AWS Step Functions is a serverless orchestration service that coordinates AWS services into durable workflows. You define a state machine in Amazon States Language (ASL) — JSON describing tasks, choices, parallel branches, retries, and waits — and Step Functions executes it with built-in error handling, observability, and exactly-once state transitions. Standard workflows support runs up to one year; Express workflows handle high-throughput, short-lived runs at lower cost. Distributed Map adds high-fan-out parallel processing across thousands of items.

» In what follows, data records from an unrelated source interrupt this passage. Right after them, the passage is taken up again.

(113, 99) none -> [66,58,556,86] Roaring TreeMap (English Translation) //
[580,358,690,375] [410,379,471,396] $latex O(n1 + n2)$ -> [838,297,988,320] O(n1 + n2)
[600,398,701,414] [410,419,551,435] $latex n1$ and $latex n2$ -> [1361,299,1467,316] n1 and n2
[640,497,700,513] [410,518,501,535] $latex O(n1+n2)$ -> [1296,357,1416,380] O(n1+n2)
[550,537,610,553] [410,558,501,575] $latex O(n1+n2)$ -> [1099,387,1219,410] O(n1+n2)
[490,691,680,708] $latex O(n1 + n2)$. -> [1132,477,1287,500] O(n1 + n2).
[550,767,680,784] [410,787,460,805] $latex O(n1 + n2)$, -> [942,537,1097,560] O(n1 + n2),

State machine in Amazon States Language with retries, a parallel branch, and a wait-for-callback step:
{
"Comment": "Order processing pipeline",
"StartAt": "ValidateOrder",
"States": {
"ValidateOrder": {
"Type": "Task",
"Resource": "arn:aws:states:::lambda:invoke",
"Parameters": {
"FunctionName": "validate-order",
"Payload.$": "$"
},
"Retry": [{
"ErrorEquals": ["States.TaskFailed"],
"IntervalSeconds": 2,
"MaxAttempts": 3,
"BackoffRate": 2.0
}],
"Next": "ChargeAndShip"
},
"ChargeAndShip": {
"Type": "Parallel",
"Branches": [
{
"StartAt": "Charge",
"States": {
"Charge": {
"Type": "Task",
"Resource": "arn:aws:states:::lambda:invoke.waitForTaskToken",
"Parameters": {
"FunctionName": "charge-card",
"Payload": {"taskToken.$": "$$.Task.Token", "input.$": "$"}
},
"End": true
}
}
},
{
"StartAt": "Ship",
"States": {
"Ship": {
"Type": "Task",
"Resource": "arn:aws:states:::lambda:invoke",
"Parameters": {"FunctionName": "ship-package", "Payload.$": "$"},
"End": true
}
}
}
],
"End": true
}
}
}
Start an execution from boto3:
import boto3, json
sfn = boto3.client("stepfunctions", region_name="us-west-2")

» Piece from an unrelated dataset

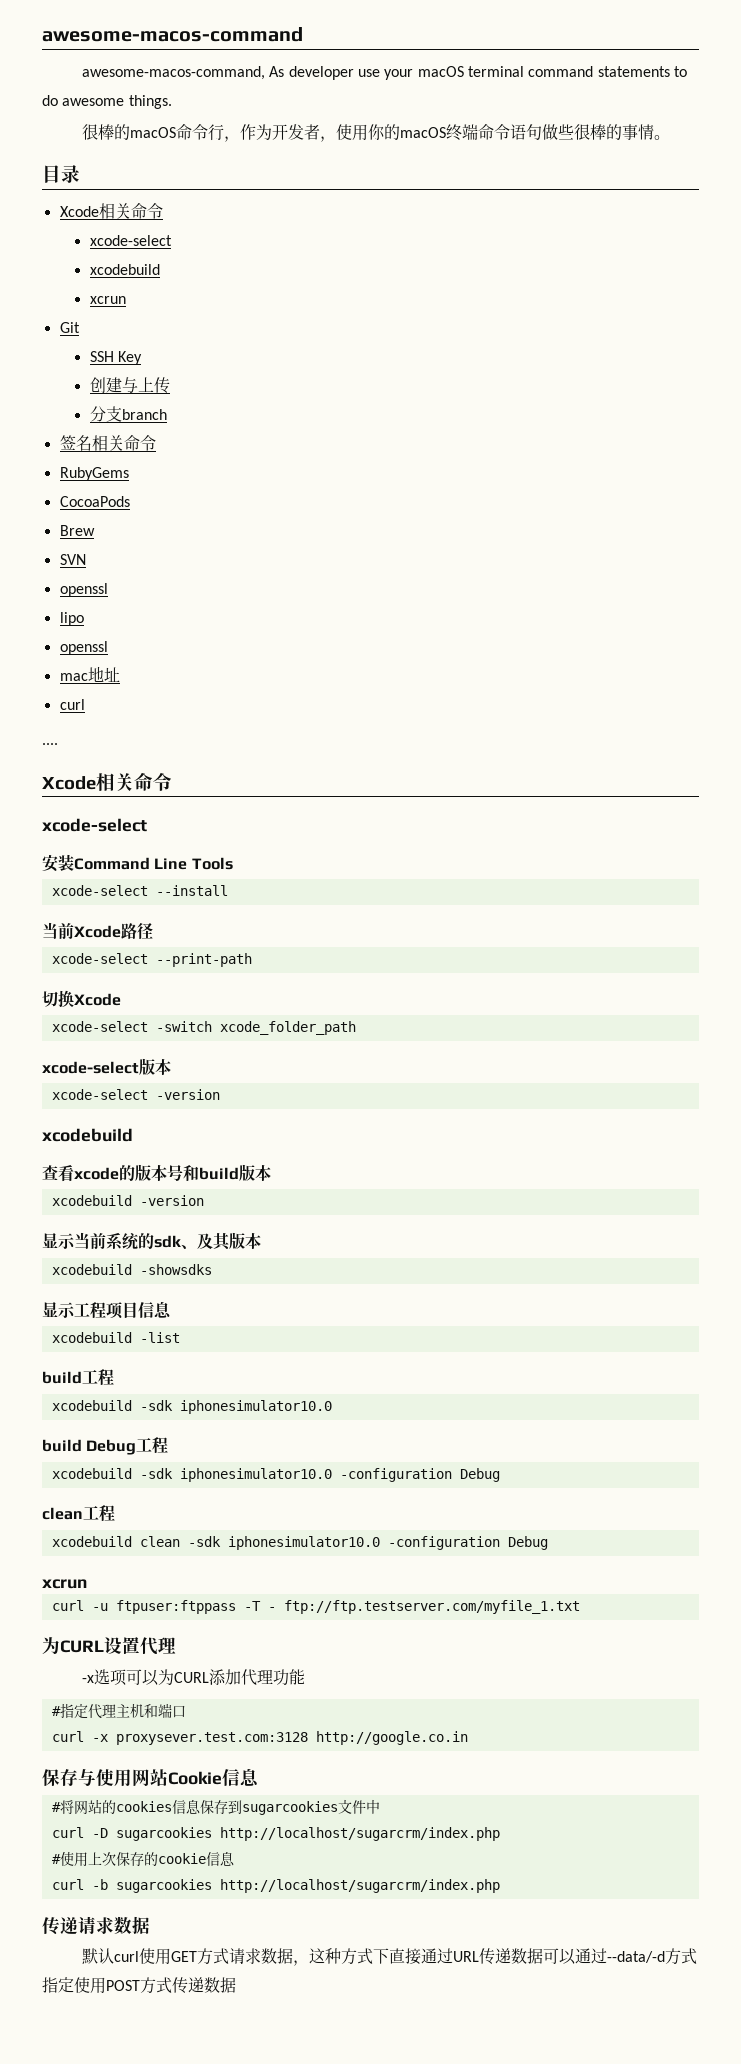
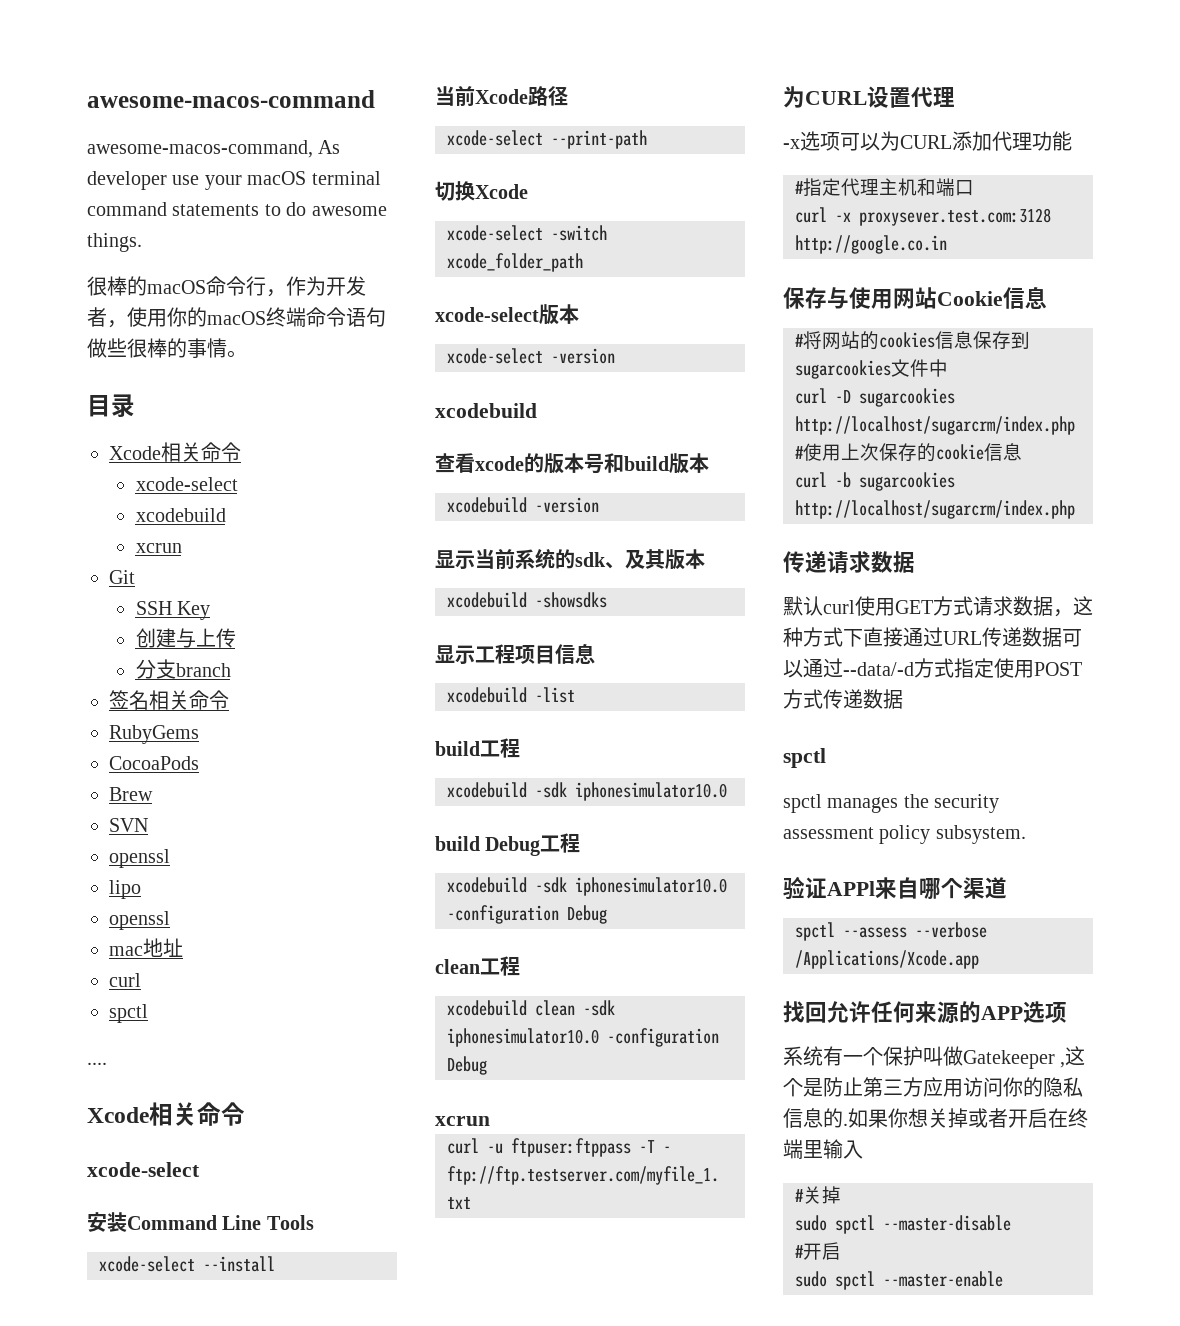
(85, 704) none -> [109,1004,148,1023] // spctl
(236, 1985) none -> [783,748,826,768] [783,794,1000,813] [783,825,1026,844] [783,876,1007,900] [795,922,987,941] [795,950,979,969] [783,1001,1067,1024] [783,1046,1086,1069] [783,1077,1083,1097] [783,1108,1088,1128] [783,1139,863,1159] [795,1186,841,1204] [795,1215,1011,1234] [795,1242,841,1260] [795,1271,1003,1290] // spctl // spctl manages the security assessment policy subsystem. // 验证APPl来自哪个渠道 // spctl --assess --verbose /Applications/Xcode.app // 找回允许任何来源的APP选项 // 系统有一个保护叫做Gatekeeper ,这个是防止第三方应用访问你的隐私信息的.如果你想关掉或者开启在终端里输入 // #关掉 // sudo spctl --master-disable // #开启 // sudo spctl --master-enable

resp = sfn.start_execution(
stateMachineArn="arn:aws:states:us-west-2:123456789012:stateMachine:OrderPipeline",
input=json.dumps({"order_id": "A-9001", "user_id": 42}),
)
print(resp["executionArn"])
Standard for long-running, durable, exactly-once workflows (orchestration, approvals, ETL). Express for high-volume, short-lived event processing (per-request orchestration in APIs, IoT events). Express is dramatically cheaper at scale and supports both at-most-once (sync) and at-least-once (async) modes.
Distributed Map fans out parallel child executions over a dataset (S3 inventory, JSON array, CSV) with up to 10,000 concurrent children and millions of items. It replaces ad-hoc Lambda fan-out patterns and removes the 25,000-event-history limit by isolating each item in its own execution.
Use the .waitForTaskToken integration pattern. The task hands a token to a Lambda or notification step; the workflow pauses until SendTaskSuccess or SendTaskFailure is called with that token (e.g., from an approval link in email).
Each Task state can declare a Retry array (with backoff, max attempts, error filters) and a Catch array (error filters and a Next state). This eliminates Lambda-level retry plumbing and centralizes error policy in the state machine.
Optimized integrations (e.g., arn:aws:states:::lambda:invoke) provide special behavior like .sync (wait for completion) and .waitForTaskToken. SDK integrations (e.g., arn:aws:states:::aws-sdk:dynamodb:getItem) call any AWS API directly — fewer features, broader coverage.
State transitions cap input/output at 256 KB. For larger payloads, store data in S3 and pass references (the "claim check" pattern) between states.
Step Functions is the go-to AWS orchestrator for any workflow that needs more structure than chained Lambdas. With Distributed Map, Express workflows, and SDK integrations, it covers everything from per-request choreography to long-running, fan-out batch processing.